Resulta necesario buscar modelos alternativos en los cuales el valor de las personas, y en el caso que nos ocupa de las profesiones, esté por encima de cualquier otro aspecto que vaya a menoscabar las relaciones entre hombre-mujer, mujer-mujer y hombre-hombre. Un modelo donde prevalezca el respeto de las diversidades y la aceptación de las mismas como manera para maximizar y valorar en su justa medida las relaciones de igualdad entre los géneros.

La masculinidad en enfermería es imprescindible si se quiere lograr un equilibrio que permita a las enfermeras y a enfermería despojarse de los tópicos y estereotipos que sufren y que están ligados a la construcción que la sociedad patriarcal ha hecho de los mismos, contribuyendo con ello a la desigualdad y a la inequidad entre unas y otros. Esta desigualdad e inequidad se expresan en diferencias marcadas como el puesto de trabajo, el desempeño profesional, la responsabilidad asumida… determinadas casi exclusivamente por el hecho de ser mujeres u hombres.

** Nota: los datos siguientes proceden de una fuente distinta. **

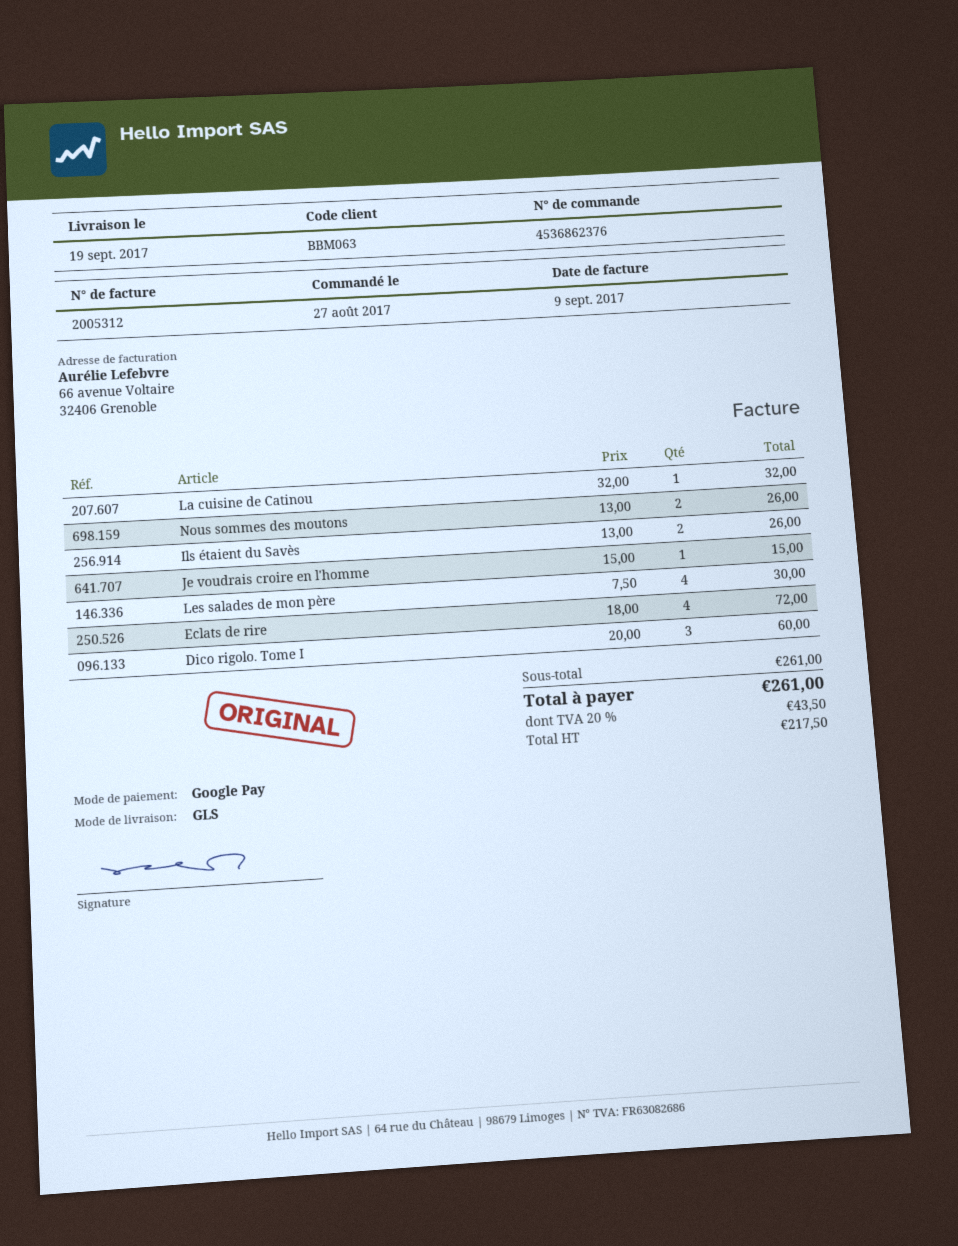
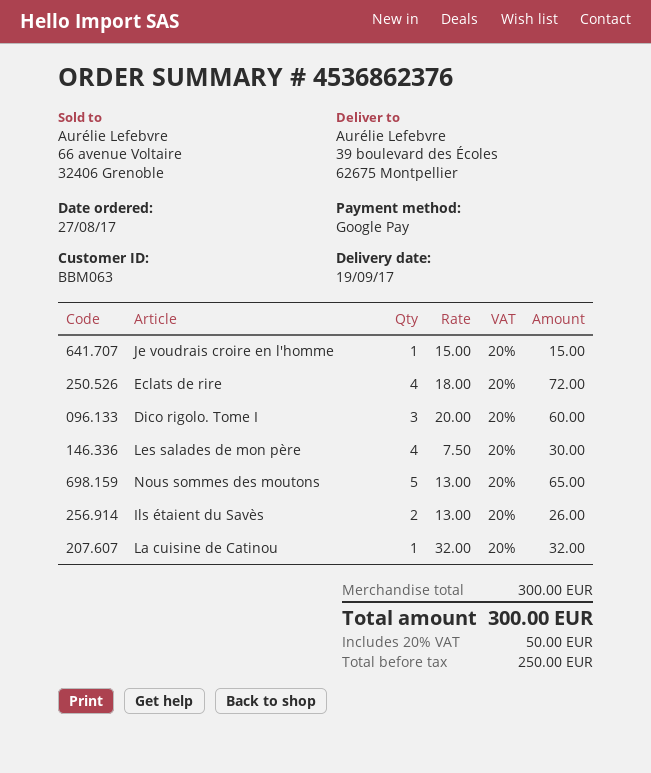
Nous sommes des moutons: 2 x 13.00 = 26.00 -> 5 x 13.00 = 65.00
subtotal: 261.00 -> 300.00
net: 217.50 -> 250.00
tax: 20% = 43.50 -> 20% = 50.00
total: 261.00 -> 300.00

La masculinidad y la feminidad, en enfermería, deben ser planteadas como un continuo de formas simbólicas y prácticas sociales a través de las cuales las enfermeras construyan su forma de ver la enfermería, de cómo ejercerla, y de resituarse con relación a sí mismas, a otros profesionales y a la sociedad.

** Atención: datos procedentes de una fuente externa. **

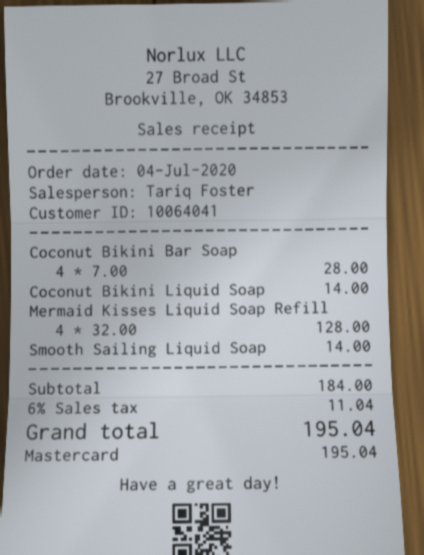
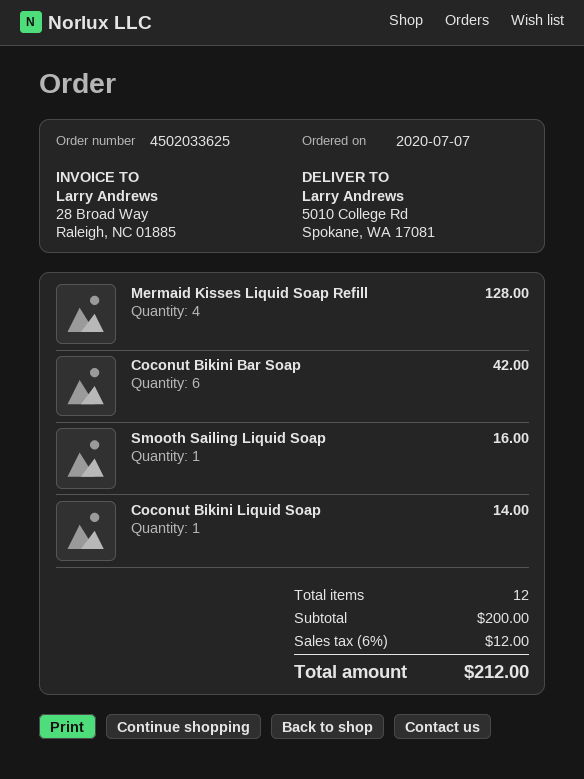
order date: 2020-07-04 -> 2020-07-07
Coconut Bikini Bar Soap: 4 for 28.00 -> 6 for 42.00
Smooth Sailing Liquid Soap: 1 for 14.00 -> 1 for 16.00
subtotal: 184.00 -> 200.00
tax: 6% = 11.04 -> 6% = 12.00
total: 195.04 -> 212.00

Se trata de lograr la “androginia” de tal manera que se presenten y representen en igual medida habilidades conductuales y competencias masculinas y femeninas con independencia del sexo.

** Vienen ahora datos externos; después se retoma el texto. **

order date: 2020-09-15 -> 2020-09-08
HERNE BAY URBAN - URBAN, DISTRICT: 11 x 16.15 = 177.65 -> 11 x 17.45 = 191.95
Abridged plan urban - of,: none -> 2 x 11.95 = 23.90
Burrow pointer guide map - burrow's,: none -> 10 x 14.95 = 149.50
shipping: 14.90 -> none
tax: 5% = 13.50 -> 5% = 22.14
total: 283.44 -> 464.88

Sería un error pensar que la presencia de los hombres en la enfermería, y la aportación que desde su masculinidad pueden hacer, es una amenaza para las mujeres o para las enfermeras. Lo que realmente es una amenaza es que dicha masculinidad se ejerza pensando que el hombre, por el hecho de serlo, es superior a la mujer, lo que se sitúa de manera inmediata en el ámbito del machismo con todo lo que ello supone.

Por lo tanto es preciso llevar a cabo un análisis serio, sereno y profundo que evite el planteamiento de una masculinidad y feminidad hegemónica, no negando su existencia, sino más bien, replanteando su necesaria y deseada relación en equilibrio y desprendiéndose de todos los prejuicios que construyen una realidad que está muy mediatizada por la sociedad patriarcal a la que pertenece y que impide, en gran medida, que la Enfermería se desarrolle en igualdad de condiciones en un entorno como es el de las ciencias de la salud, ampliamente colonizado y contaminado por el sexismo que ejerce la medicina.